Question

I'm writing a Hadoop application but it seems that I have misinterpreted how exactly hadoop works. My Input files are tiles of a map, named according to the QuadTile principle. I need to subsample those, and stitch those together until I have a certain higher-level tile which covers a larger area but at a lower resolution. Like zooming out in google maps.

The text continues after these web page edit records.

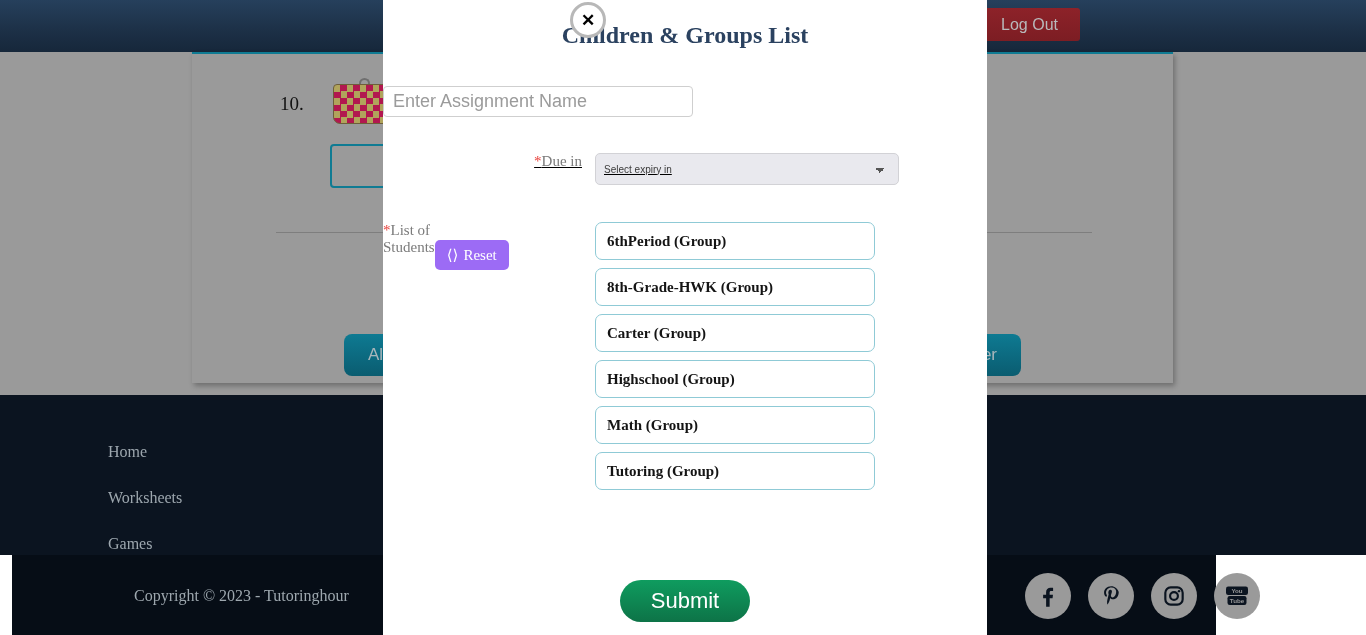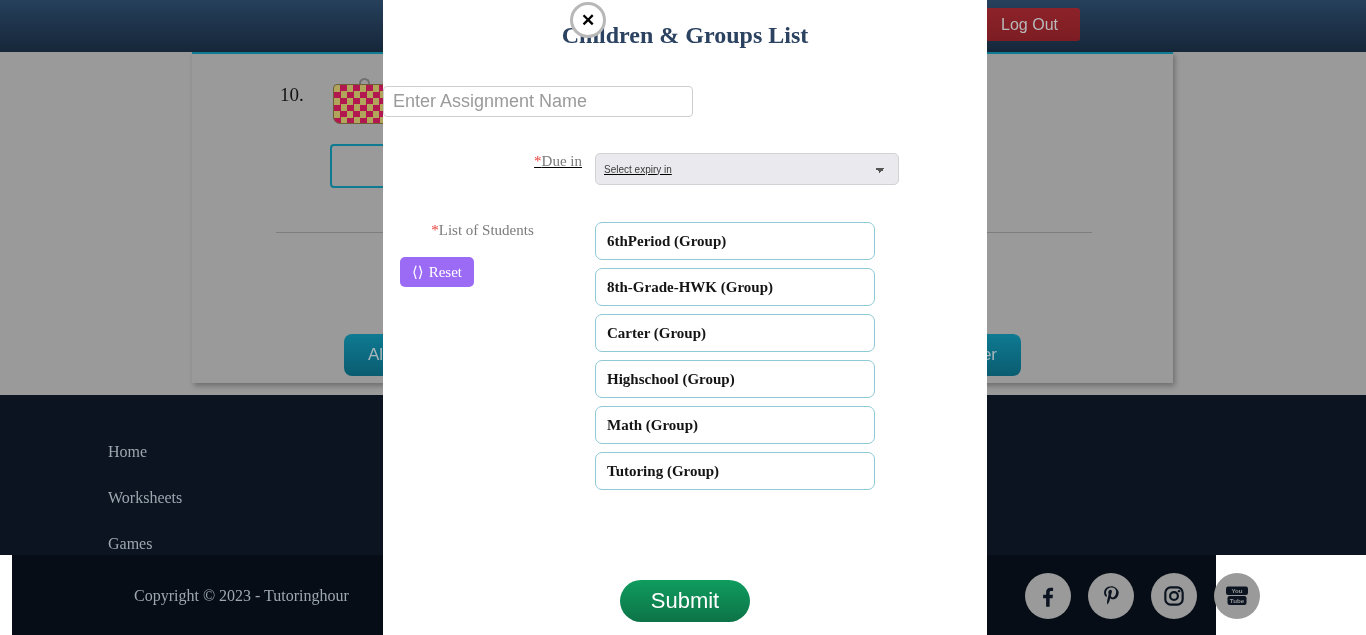--- a/index.html
+++ b/index.html
@@ -65,21 +65,21 @@
     top: 0px; left: 192px;
     width: 981px; height: 331px;
     background: #9a9a9a;
     border-top: 2px solid #0f7b93;
     box-shadow: 2px 3px 5px rgba(0,0,0,.28);
   }
   #problem-row {
     position: absolute;
     top: 18px; left: 88px;
     display: flex;
-    align-items: flex-start;
+    align-items: center;
     gap: 29px;
   }
   #problem-number {
     font-size: 19px;
     color: #111;
     font-family: "Liberation Serif", serif;
     margin-top: 12px;
   }
   
   #purse-image {
@@ -274,22 +274,22 @@
       calc(100% - 18px) 14px,
       calc(100% - 13px) 14px;
     background-size: 5px 5px, 5px 5px;
     background-repeat: no-repeat;
   }
 
   #row-students { top: 222px; }
   #students-label-col {
     width: 212px;
     display: flex;
-    flex-direction: column;
-    align-items: center;
+    flex-direction: row;
+    align-items: flex-start;
     padding-right: 13px;
   }
   #students-label {
     font-family: "Liberation Serif", serif;
     font-size: 15px;
     color: #7b7b7b;
   }
   #reset-button {
     margin-top: 18px;
     margin-right: 91px;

One of the things I have done is that I have written a mapper which executes on every (unsplittable) tile like this:

public void map(Text keyT, ImageWritable value, Context context) throws IOException, InterruptedException {

     String key = keyT.toString();

    //check whether file needs to be processed
     if(key.startsWith(context.getJobName(), 0)){

         String newKey = key.substring(0, key.length()-1);
         ImageWritable iw = subSample(value);
         char region = key.charAt(key.length()-1);
         iw.setRegion(region);
         context.write(new Text(newKey), iw);
     }else{
         //tile not needed in calculation
     }
 }

My reducer looks like this:

public void reduce(Text key, Iterable<ImageWritable> values, Context context) throws IOException, InterruptedException{

    ImageWritable higherLevelTile = new ImageWritable();
    int i = 0;
    for(ImageWritable s : values){
        int width = s.getWidth();
        int height = s.getHeight();
        char c = Character.toUpperCase(s.getRegion());
        int basex=0, basey=0;
        if(c=='A'){
            basex = basey = 0;
        }else if(c=='B'){
            basex = width;
            basey = 0;
        }else if(c=='C'){
            basex = 0;
            basey = height;             
        }else{
            basex = width;
            basey = height;
        }

        BufferedImage toDraw = s.getBufferedImage();
        Graphics g = higherLevelTile.getBufferedImage().getGraphics();
        g.drawImage(toDraw, basex, basey, null);
    }               
    context.write(key, higherLevelTile);

}

As you maybe can derive from my code I expected hadoop to execute in the following way: 1) Map all tiles of level one 2) Do a first reduce. here I expected the Iterable values to have four elements: the four subsampled tiles of the lower level. 3) Map al tiles currently in context 4) reduce all tiles in context. Again, Iterable values will have 4 elements... 5) ... repeat... 6) when no more maps left -> write output

Turns out, that is not correct. My reducer is called after every Map, and Iterable never seems to have more than one element. I tried to fix that by altering the reducer code a bit by assuming Iterable would have 2 elements: one subsampled value, and one partially finished higher-level tile. Turns out, that is not correct either.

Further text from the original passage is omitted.